De même, une étude réalisée en 2018 sur divers PSP au Canada a révélé que 50 % des répondants de la GRC ont été dépistés positifs à un trouble mental tel que l’anxiété ou le TSPT et que 25 % ont déclaré avoir eu des idées suicidaires (pensées suicidaires) au cours de leur vie. Lorsqu’on a interrogé ces agents sur leurs expériences au cours de l’année écoulée, près de 10 % ont déclaré avoir eu des idées suicidaires et 4,1 % ont planifié de mettre fin à leur vie. Ces taux d’idées suicidaires au cours de la dernière année sont similaires aux 9,8 % rapportés par les vétérans militaires et significativement plus élevés que le taux de 2,6 % rapporté par la population canadienne en général.
Alors qu’il est courant de considérer le TSPT comme une blessure de combat affectant principalement les personnes déployées dans le militaire ou comme une réaction à un événement traumatique unique, les agents de la GRC subissent de manière unique les impacts d’expositions cumulatives et répétitives à des événements traumatisants. Et comme ces expériences sont uniques, le traitement conçu pour répondre à leurs besoins spécifiques doit l’être aussi.
Cela signifie que les cliniciens qui traitent ces blessures de stress opérationnel doivent comprendre et reconnaître les réalités de ce que vivent les agents de la GRC dans le cadre de leur travail quotidien et avoir une connaissance et une compréhension spécialisées de la culture policière et de ses traumatismes cumulatifs et aggravants. Dans le domaine de la médecine, certains médecins suivent une formation avancée afin de pouvoir se spécialiser et traiter des populations et des conditions spécifiques. C’est ce que l’on constate avec les employés des hôpitaux militaires spécialisés aux États-Unis qui traitent les soldats de retour de déploiements militaires.
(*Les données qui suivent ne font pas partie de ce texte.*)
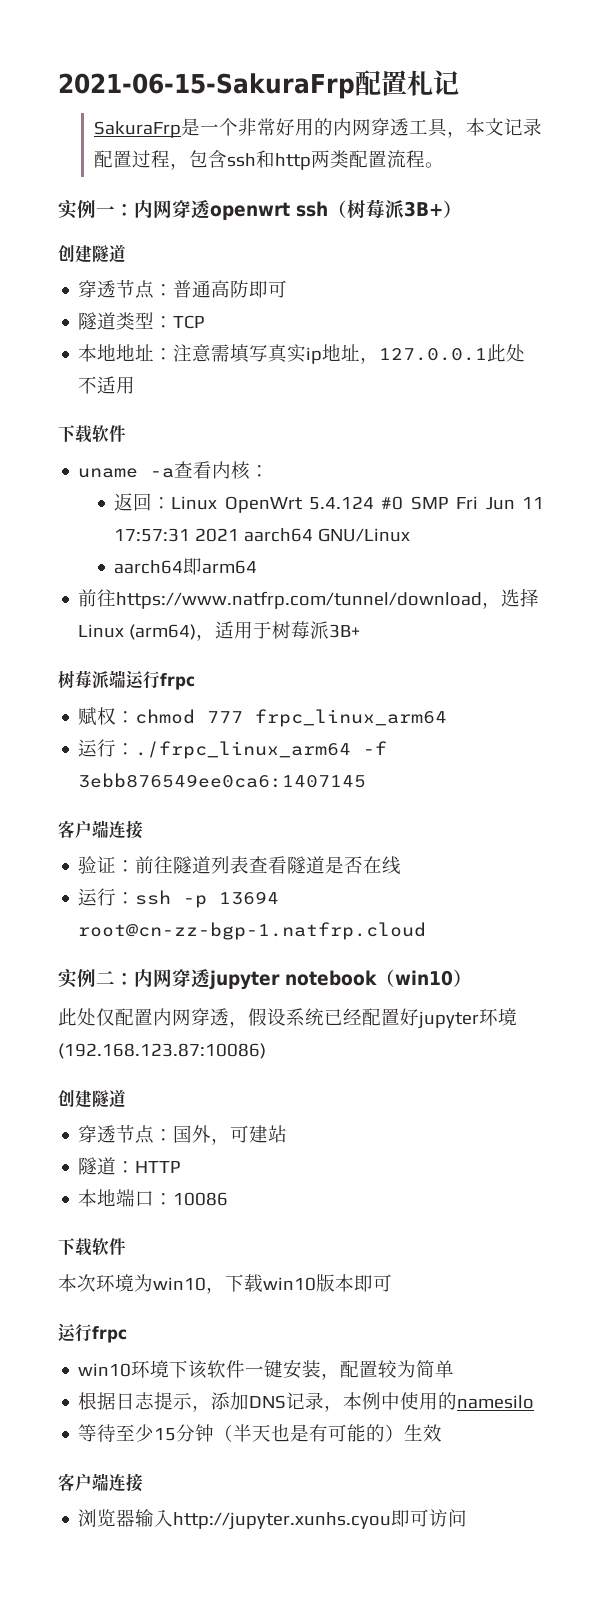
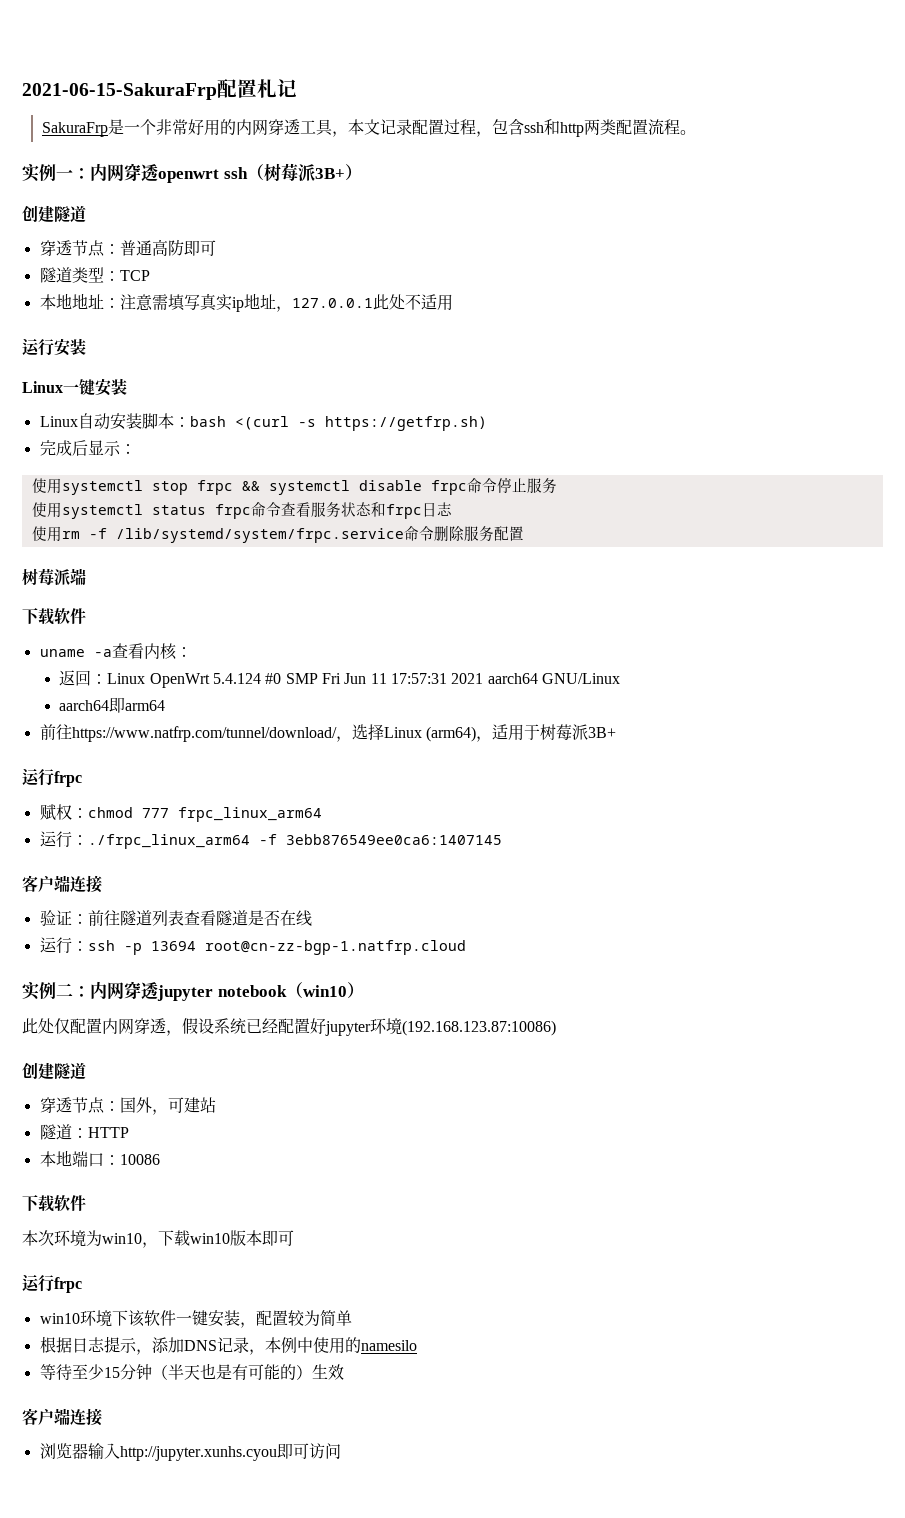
(136, 385) none -> [22,338,86,356] [22,378,127,396] [39,413,487,431] [39,440,136,456] [31,477,557,495] [31,502,452,519] [31,525,524,543] [22,568,86,586] // 运行安装 // Linux一键安装 // Linux自动安装脚本：bash <(curl -s https://getfrp.sh) // 完成后显示： // 使用systemctl stop frpc && systemctl disable frpc命令停止服务 // 使用systemctl status frpc命令查看服务状态和frpc日志 // 使用rm -f /lib/systemd/system/frpc.service命令删除服务配置 // 树莓派端
[116,591,483,609] https://www.natfrp.com/tunnel/download -> [71,726,337,742] https://www.natfrp.com/tunnel/download/
[58,670,126,688] 树莓派端 -> (616, 732) none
En revanche, de nombreux cliniciens en santé mentale qui traitent les agents de la GRC sont des généralistes en termes de formation et d’expérience et manquent de compétences culturelles et de compréhension de l’expérience des agents de la GRC. Trop souvent, les séances de thérapie se transforment en séances éducatives pour les cliniciens, où le client passe son temps à combler les lacunes en matière de connaissances plutôt que de servir l’objectif visé. Cela peut prolonger inutilement ou empêcher le rétablissement, créer des frustrations tout au long de l’expérience thérapeutique et susciter des sentiments de découragement et de désespoir lorsque des modalités de traitement inefficaces sont employées.
Des recherches supplémentaires sont nécessaires pour mieux comprendre comment l’exposition répétée à des événements potentiellement traumatisants influe sur la santé mentale à long terme des anciens agents de la GRC et des agents actuellement en service, quels sont les traitements les plus efficaces pour leurs traumatismes aggravés et quelles sont les normes de formation pour les cliniciens qui travaillent avec cette population afin d’accroître leur compétence culturelle et de promouvoir le rétablissement et de meilleurs résultats en matière de santé pour cette population.
— Caporale (à la retraite) Sarah Lefurgey
(Merci à Kate Hill MacEachern pour son aide dans la rédaction de ce billet de blogue)
La caporale (à la retraite) Sarah Lefurgey a rejoint la GRC en 2009 et était une enquêtrice spécialisée dans les crimes contre les enfants. Sarah a été promue au poste de superviseure d’une unité de crimes majeurs avant de démissionner en 2020. Elle est membre du Conseil des vétéranes et du groupe de travail du Projet Athéna.